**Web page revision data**
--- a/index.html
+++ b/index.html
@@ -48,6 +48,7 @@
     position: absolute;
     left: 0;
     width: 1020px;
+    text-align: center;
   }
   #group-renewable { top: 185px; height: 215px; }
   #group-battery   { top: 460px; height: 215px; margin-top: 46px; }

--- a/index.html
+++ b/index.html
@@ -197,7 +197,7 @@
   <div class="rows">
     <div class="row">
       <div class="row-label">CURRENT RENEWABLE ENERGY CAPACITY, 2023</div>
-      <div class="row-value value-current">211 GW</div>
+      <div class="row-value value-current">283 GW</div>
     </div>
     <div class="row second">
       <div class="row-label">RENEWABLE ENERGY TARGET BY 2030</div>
...
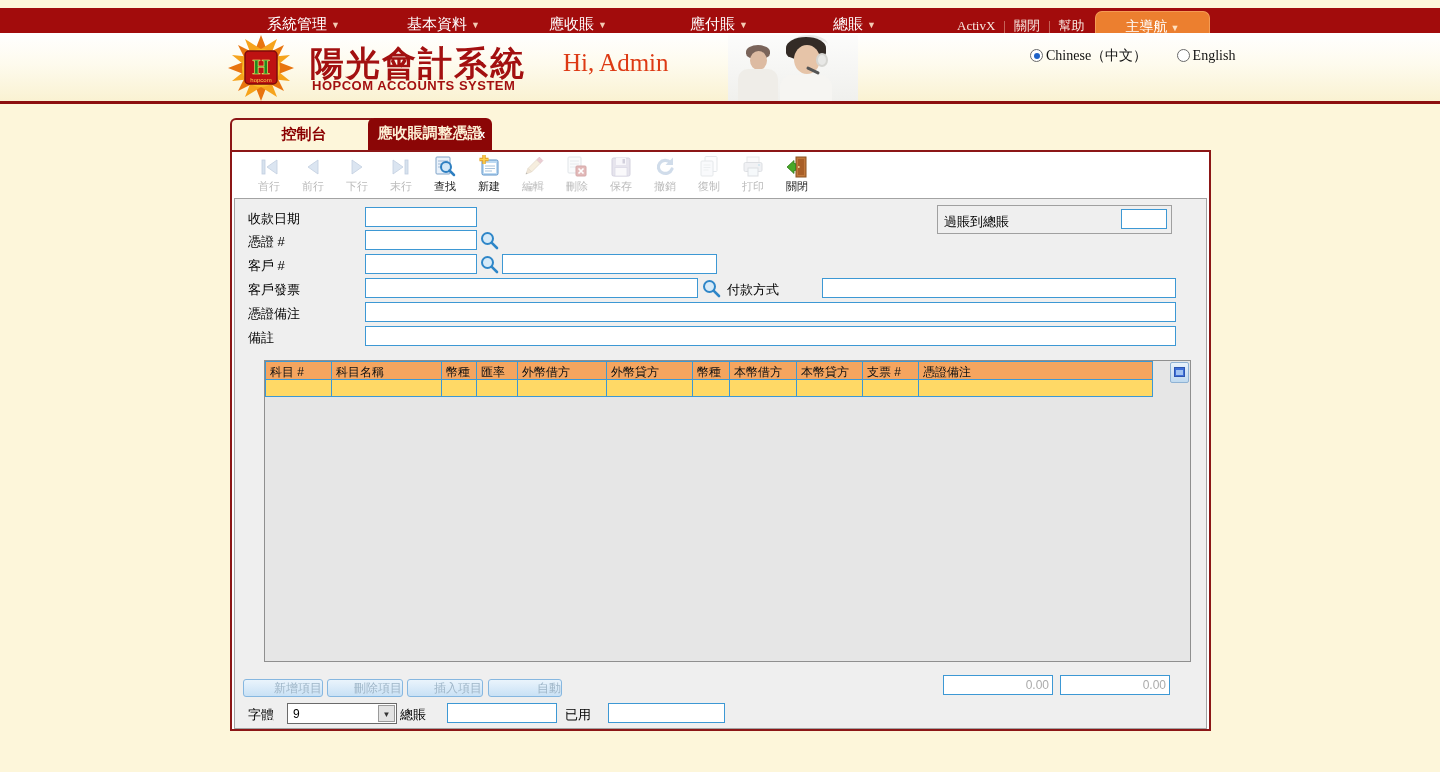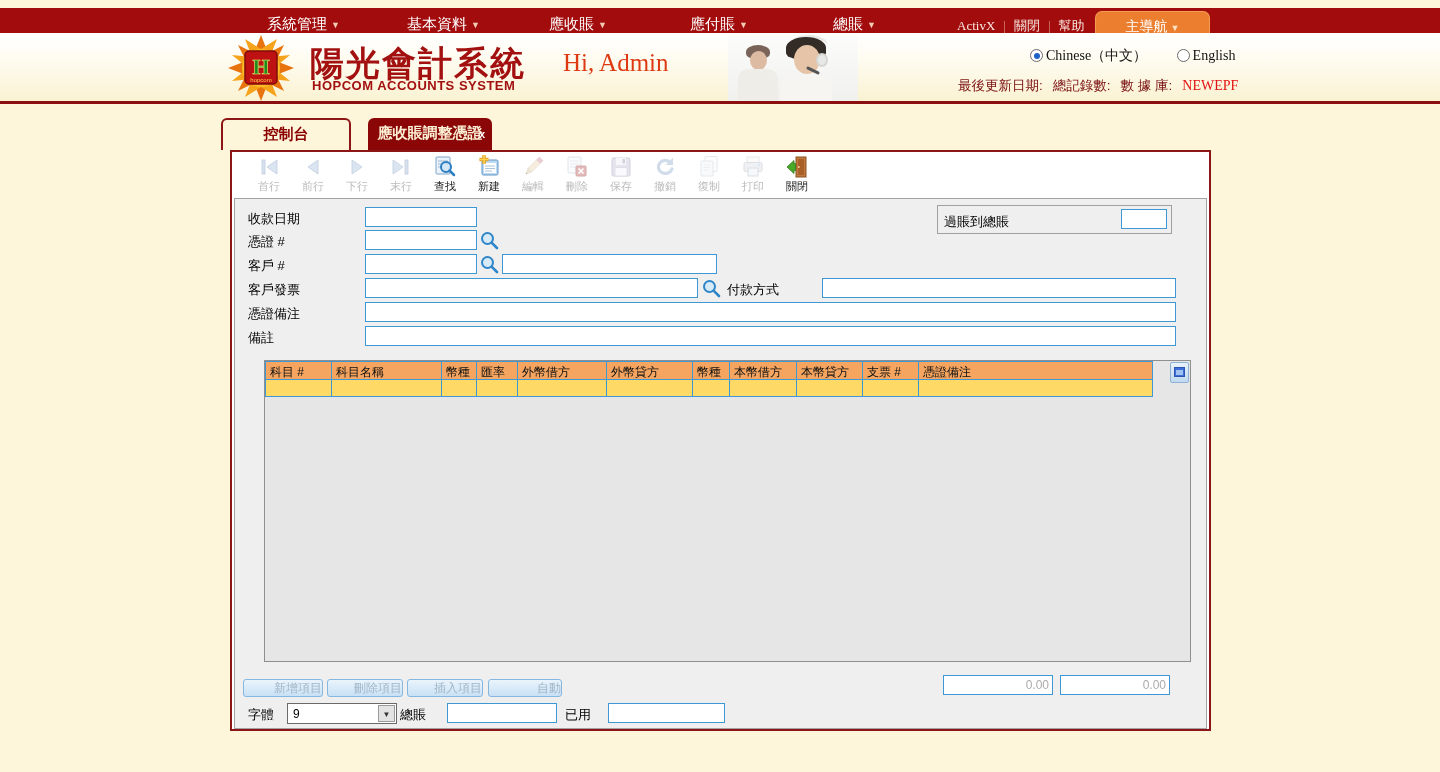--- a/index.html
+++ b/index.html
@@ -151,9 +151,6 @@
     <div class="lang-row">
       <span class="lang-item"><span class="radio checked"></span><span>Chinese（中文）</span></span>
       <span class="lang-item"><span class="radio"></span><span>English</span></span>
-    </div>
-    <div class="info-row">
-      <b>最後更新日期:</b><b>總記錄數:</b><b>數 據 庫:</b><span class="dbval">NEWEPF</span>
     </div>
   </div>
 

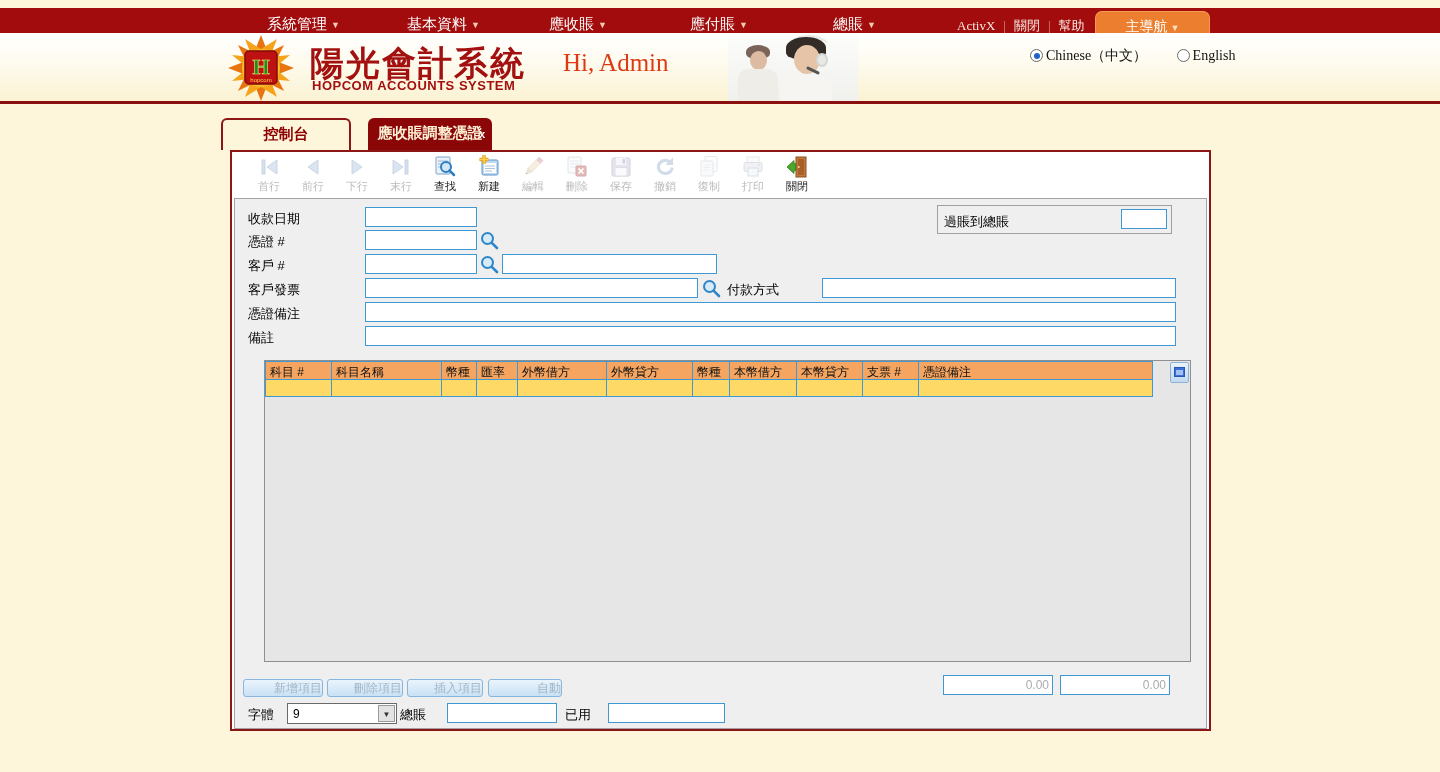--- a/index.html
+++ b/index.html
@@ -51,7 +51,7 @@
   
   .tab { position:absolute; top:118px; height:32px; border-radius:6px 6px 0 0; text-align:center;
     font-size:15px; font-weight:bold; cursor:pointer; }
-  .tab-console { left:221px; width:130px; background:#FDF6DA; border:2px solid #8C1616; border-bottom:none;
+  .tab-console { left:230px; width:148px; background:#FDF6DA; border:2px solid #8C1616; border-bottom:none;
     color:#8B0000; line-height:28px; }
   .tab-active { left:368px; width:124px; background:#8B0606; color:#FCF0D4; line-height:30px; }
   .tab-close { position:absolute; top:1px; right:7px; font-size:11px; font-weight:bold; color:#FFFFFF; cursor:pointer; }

**What you should do**
Where does the word "solid" appear in the records? Copy every line that holds it.

**Answer box**
-  .tab-console { left:221px; width:130px; background:#FDF6DA; border:2px solid #8C1616; border-bottom:none;
+  .tab-console { left:230px; width:148px; background:#FDF6DA; border:2px solid #8C1616; border-bottom:none;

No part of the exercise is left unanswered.